■ EXERCISE
Reproduce each of the following records without any deviation.

■ SOURCE DATA

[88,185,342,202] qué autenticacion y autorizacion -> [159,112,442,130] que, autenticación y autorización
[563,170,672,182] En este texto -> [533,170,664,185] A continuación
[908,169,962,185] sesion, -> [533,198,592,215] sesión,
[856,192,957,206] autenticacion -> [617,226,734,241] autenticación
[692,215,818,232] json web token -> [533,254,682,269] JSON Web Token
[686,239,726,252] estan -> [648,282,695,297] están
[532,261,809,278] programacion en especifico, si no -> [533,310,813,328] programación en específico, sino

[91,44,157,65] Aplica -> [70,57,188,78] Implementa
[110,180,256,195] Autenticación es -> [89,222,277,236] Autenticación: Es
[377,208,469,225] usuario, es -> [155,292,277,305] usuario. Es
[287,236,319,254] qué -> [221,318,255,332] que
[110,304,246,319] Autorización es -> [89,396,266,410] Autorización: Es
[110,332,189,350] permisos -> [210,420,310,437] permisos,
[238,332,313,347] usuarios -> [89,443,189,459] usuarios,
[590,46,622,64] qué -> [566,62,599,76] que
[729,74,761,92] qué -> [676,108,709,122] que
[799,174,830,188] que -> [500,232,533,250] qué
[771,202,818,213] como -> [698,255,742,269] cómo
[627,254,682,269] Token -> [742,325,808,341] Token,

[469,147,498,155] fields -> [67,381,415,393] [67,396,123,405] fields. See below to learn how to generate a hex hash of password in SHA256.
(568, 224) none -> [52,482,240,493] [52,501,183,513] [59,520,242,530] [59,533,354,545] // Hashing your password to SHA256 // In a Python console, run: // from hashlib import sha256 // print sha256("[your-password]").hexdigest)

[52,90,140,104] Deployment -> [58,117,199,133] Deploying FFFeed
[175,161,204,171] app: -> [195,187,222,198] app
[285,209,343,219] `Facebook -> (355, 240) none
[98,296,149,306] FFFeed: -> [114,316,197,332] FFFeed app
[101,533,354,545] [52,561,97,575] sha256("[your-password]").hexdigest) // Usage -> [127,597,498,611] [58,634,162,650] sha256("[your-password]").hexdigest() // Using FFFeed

■ ANSWER SPACE
[88,185,342,202] qué autenticacion y autorizacion -> [159,112,442,130] que, autenticación y autorización
[563,170,672,182] En este texto -> [533,170,664,185] A continuación
[908,169,962,185] sesion, -> [533,198,592,215] sesión,
[856,192,957,206] autenticacion -> [617,226,734,241] autenticación
[692,215,818,232] json web token -> [533,254,682,269] JSON Web Token
[686,239,726,252] estan -> [648,282,695,297] están
[532,261,809,278] programacion en especifico, si no -> [533,310,813,328] programación en específico, sino

[91,44,157,65] Aplica -> [70,57,188,78] Implementa
[110,180,256,195] Autenticación es -> [89,222,277,236] Autenticación: Es
[377,208,469,225] usuario, es -> [155,292,277,305] usuario. Es
[287,236,319,254] qué -> [221,318,255,332] que
[110,304,246,319] Autorización es -> [89,396,266,410] Autorización: Es
[110,332,189,350] permisos -> [210,420,310,437] permisos,
[238,332,313,347] usuarios -> [89,443,189,459] usuarios,
[590,46,622,64] qué -> [566,62,599,76] que
[729,74,761,92] qué -> [676,108,709,122] que
[799,174,830,188] que -> [500,232,533,250] qué
[771,202,818,213] como -> [698,255,742,269] cómo
[627,254,682,269] Token -> [742,325,808,341] Token,

[469,147,498,155] fields -> [67,381,415,393] [67,396,123,405] fields. See below to learn how to generate a hex hash of password in SHA256.
(568, 224) none -> [52,482,240,493] [52,501,183,513] [59,520,242,530] [59,533,354,545] // Hashing your password to SHA256 // In a Python console, run: // from hashlib import sha256 // print sha256("[your-password]").hexdigest)

[52,90,140,104] Deployment -> [58,117,199,133] Deploying FFFeed
[175,161,204,171] app: -> [195,187,222,198] app
[285,209,343,219] `Facebook -> (355, 240) none
[98,296,149,306] FFFeed: -> [114,316,197,332] FFFeed app
[101,533,354,545] [52,561,97,575] sha256("[your-password]").hexdigest) // Usage -> [127,597,498,611] [58,634,162,650] sha256("[your-password]").hexdigest() // Using FFFeed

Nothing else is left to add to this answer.